# Golden Ratio in Square

### Problem

The following long overdue observation was proposed by Ercole Suppa (Italy) at the Peru Geometrico facebook group.

$M$ is the midpoint of side $AD$ of square $ABCD.$ Let $R$ be the inradius of $\Delta BCM,$ $r$ the inradius of $\Delta CDM.$

Then $\displaystyle \frac{R}{r}=\frac{\sqrt{5}+1}{2}=\varphi,$ the Golden Ratio.

### Proof 1

Let $AB=2.$ Then $BM=CM=\sqrt{5}.$ We'll use a formula for the area of a triangle: the semiperimeter times the inradius. Thus, since $[\Delta BCM]=2[\Delta CDM],$

$(2\sqrt{5}+2)\cdot R=2\cdot (3+\sqrt{5})\cdot r,$

from which

$\displaystyle \frac{R}{r}=\frac{\sqrt{5}+3}{\sqrt{5}+1}=\frac{(\sqrt{5}+3)(\sqrt{5}-1)}{4}=\frac{\sqrt{5}+1}{2}=\varphi.$

### Proof 2

WLOG, let $AD=2$. Let, $\angle MBC=\angle DMC=\theta$.

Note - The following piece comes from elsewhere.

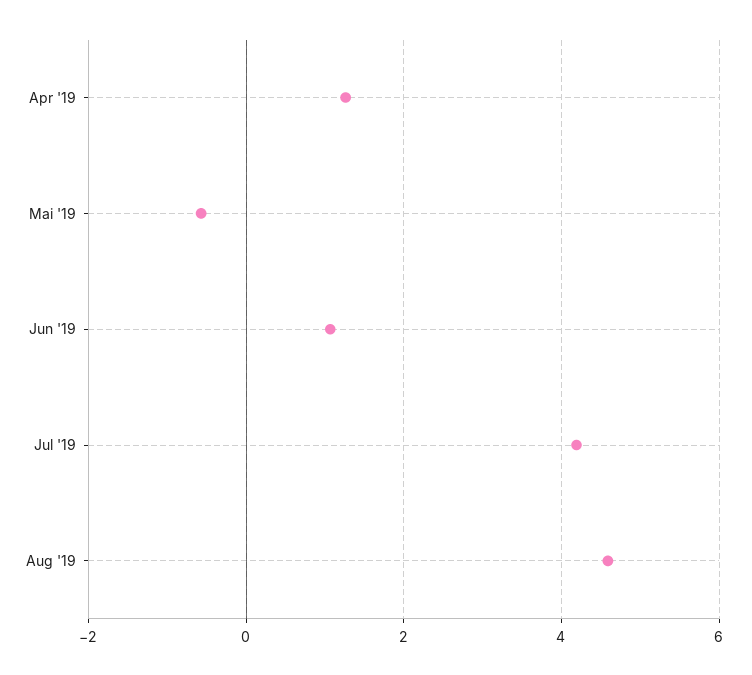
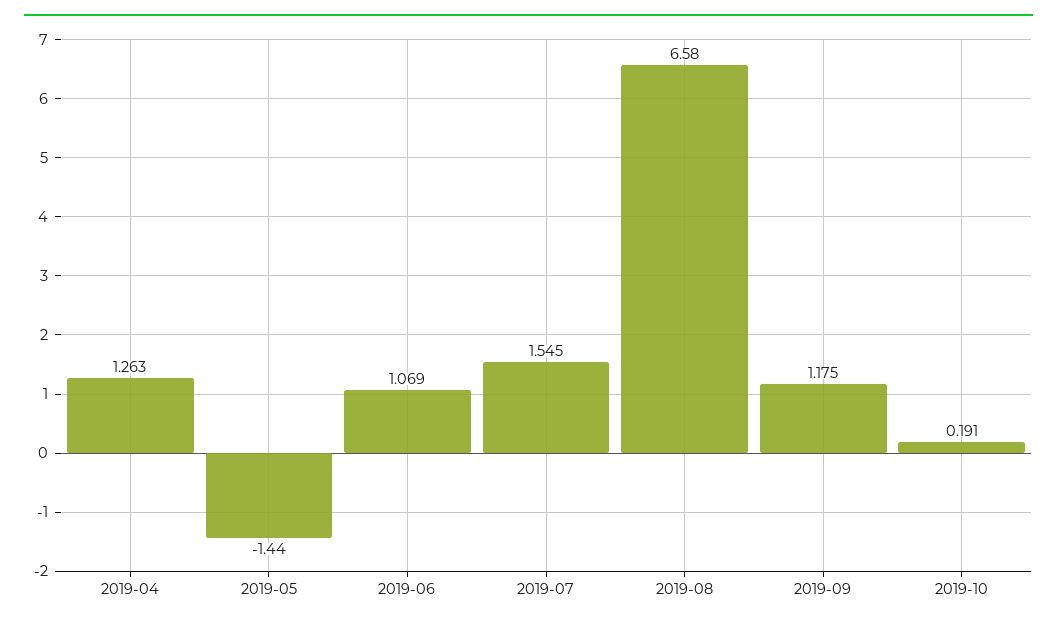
Mai '19: -0.6 -> -1.44
Jul '19: 4.2 -> 1.545
Aug '19: 4.6 -> 6.58
2019-09: none -> 1.175
2019-10: none -> 0.191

\displaystyle \begin{align} &\tan \theta=\frac{2\tan \frac{\theta}{2}}{1-\tan^2 \frac{\theta}{2}}=\frac{DC}{DM}=2 \\ &\tan\frac{\theta}{2}=\frac{\sqrt{5}-1}{2}=\varphi-1.~\text{(Dropping the negative root)} \end{align}

\displaystyle \begin{align} \tan \angle DMF&=\tan~\frac{\theta}{2}=\frac{r}{MD-r}\\ &\Rightarrow \varphi-1=\frac{r}{1-r}\\ &\Rightarrow r=\frac{\varphi-1}{\varphi}. \end{align}

\displaystyle \begin{align} \tan~\angle EBC&=\tan~\frac{\theta}{2}=\frac{R}{1}\\ &\Rightarrow R=\varphi-1. \end{align}

Thus,

$\displaystyle \frac{R}{r}=\varphi.$

### Extra

We shall prove a little more, viz.,

Let $E$ and $F$ be the incenters of triangles $BCM$ and $CDM$ and $K$ the intersection of $EF$ and $CM.$

Then $\displaystyle \frac{EK}{FK}=\varphi,$ the Golden Ratio.

### Proof of Extra

Let $L$ be the topmost point of $(E),$ $H$ its point of tangency with $BC$ (the midpoint of $BC),$ $P$ and $Q$ the lowest and the topmost points of $(F).$

Then, $L,K,P$ are collinear and $LP\parallel BC:$

\displaystyle\begin{align}R&=\frac{2}{2(\sqrt{5}+1)}=\frac{\sqrt{5}-1}{4},\\ r&=\frac{1}{\sqrt{5}+3}=\frac{3-\sqrt{5}}{4},\\ ML&=2-2\cdot\frac{\sqrt{5}-1}{4}=\frac{3-\sqrt{5}}{2},\\ PQ&=2\cdot \frac{3-\sqrt{5}}{4}=\frac{3-\sqrt{5}}{2}. \end{align}

This makes triangles $EKL$ and $FKP$ similar, so that $\displaystyle \frac{EK}{FK}=\frac{EH}{FP}=\frac{R}{r}=\varphi.$

### Extra 2

Note that, from the proof above, the triangles $HKL$ and $QKP$ are also similar, so that $\displaystyle \frac{HK}{QK}=\varphi:$

And if so, triangles $MKQ$ and $CKH$ are similar, implying $\displaystyle \frac{CK}{MK}=\varphi.$